• Available records:
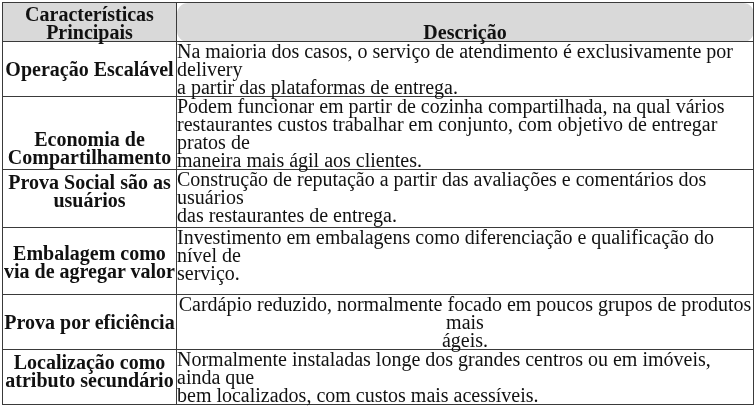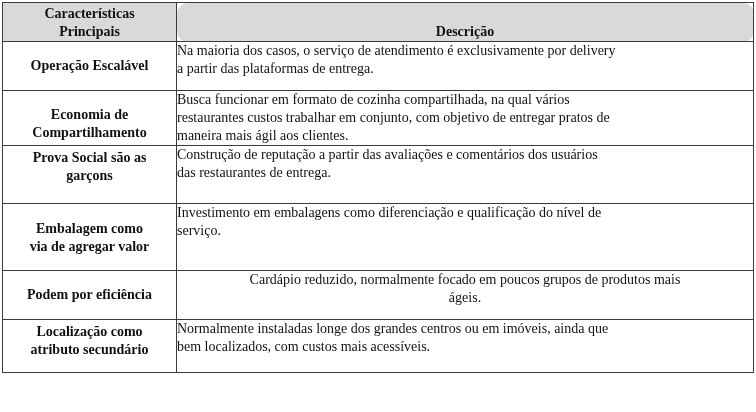--- a/index.html
+++ b/index.html
@@ -21,7 +21,7 @@
       width: 751px;
       border-collapse: collapse;
       table-layout: fixed;
-      font-size: 14px;
+      font-size: 20px;
       line-height: 18px;
     }
     table.char-table td, table.char-table th {

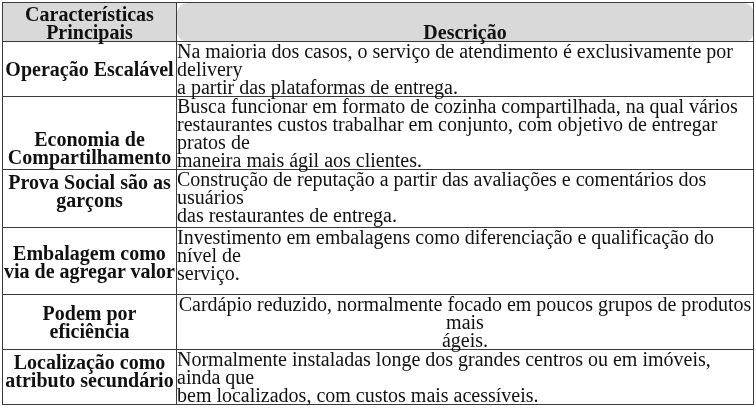--- a/index.html
+++ b/index.html
@@ -104,7 +104,7 @@
         <span class="line">Compartilhamento</span>
       </td>
       <td class="v">
-        <span class="line">Busca funcionar em formato de cozinha compartilhada, na qual vários</span>
+        <span class="line">Podem funcionar em partir de cozinha compartilhada, na qual vários</span>
         <span class="line">restaurantes custos trabalhar em conjunto, com objetivo de entregar pratos de</span>
         <span class="line">maneira mais ágil aos clientes.</span>
       </td>

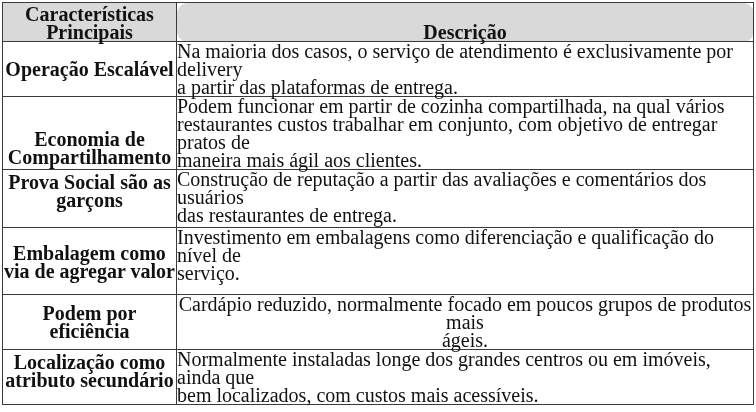--- a/index.html
+++ b/index.html
@@ -112,7 +112,7 @@
     <tr class="r4">
       <td class="k">
         <span class="line">Prova Social são as</span>
-        <span class="line">garçons</span>
+        <span class="line">usuários</span>
       </td>
       <td class="v">
         <span class="line">Construção de reputação a partir das avaliações e comentários dos usuários</span>

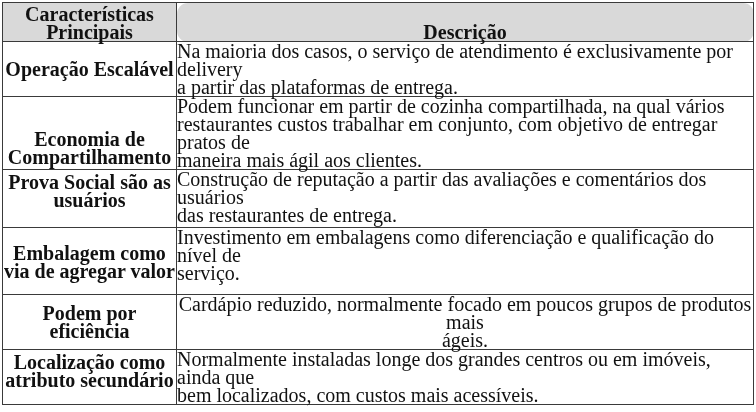--- a/index.html
+++ b/index.html
@@ -131,7 +131,7 @@
     </tr>
     <tr class="r6">
       <td class="k">
-        <span class="line">Podem por eficiência</span>
+        <span class="line">Prova por eficiência</span>
       </td>
       <td class="v">
         <span class="line">Cardápio reduzido, normalmente focado em poucos grupos de produtos mais</span>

• Your goal: The entries above, without their pictures, should be written out exactly.

• Response for this exercise:
--- a/index.html
+++ b/index.html
@@ -21,7 +21,7 @@
       width: 751px;
       border-collapse: collapse;
       table-layout: fixed;
-      font-size: 14px;
+      font-size: 20px;
       line-height: 18px;
     }
     table.char-table td, table.char-table th {

--- a/index.html
+++ b/index.html
@@ -104,7 +104,7 @@
         <span class="line">Compartilhamento</span>
       </td>
       <td class="v">
-        <span class="line">Busca funcionar em formato de cozinha compartilhada, na qual vários</span>
+        <span class="line">Podem funcionar em partir de cozinha compartilhada, na qual vários</span>
         <span class="line">restaurantes custos trabalhar em conjunto, com objetivo de entregar pratos de</span>
         <span class="line">maneira mais ágil aos clientes.</span>
       </td>

--- a/index.html
+++ b/index.html
@@ -112,7 +112,7 @@
     <tr class="r4">
       <td class="k">
         <span class="line">Prova Social são as</span>
-        <span class="line">garçons</span>
+        <span class="line">usuários</span>
       </td>
       <td class="v">
         <span class="line">Construção de reputação a partir das avaliações e comentários dos usuários</span>

--- a/index.html
+++ b/index.html
@@ -131,7 +131,7 @@
     </tr>
     <tr class="r6">
       <td class="k">
-        <span class="line">Podem por eficiência</span>
+        <span class="line">Prova por eficiência</span>
       </td>
       <td class="v">
         <span class="line">Cardápio reduzido, normalmente focado em poucos grupos de produtos mais</span>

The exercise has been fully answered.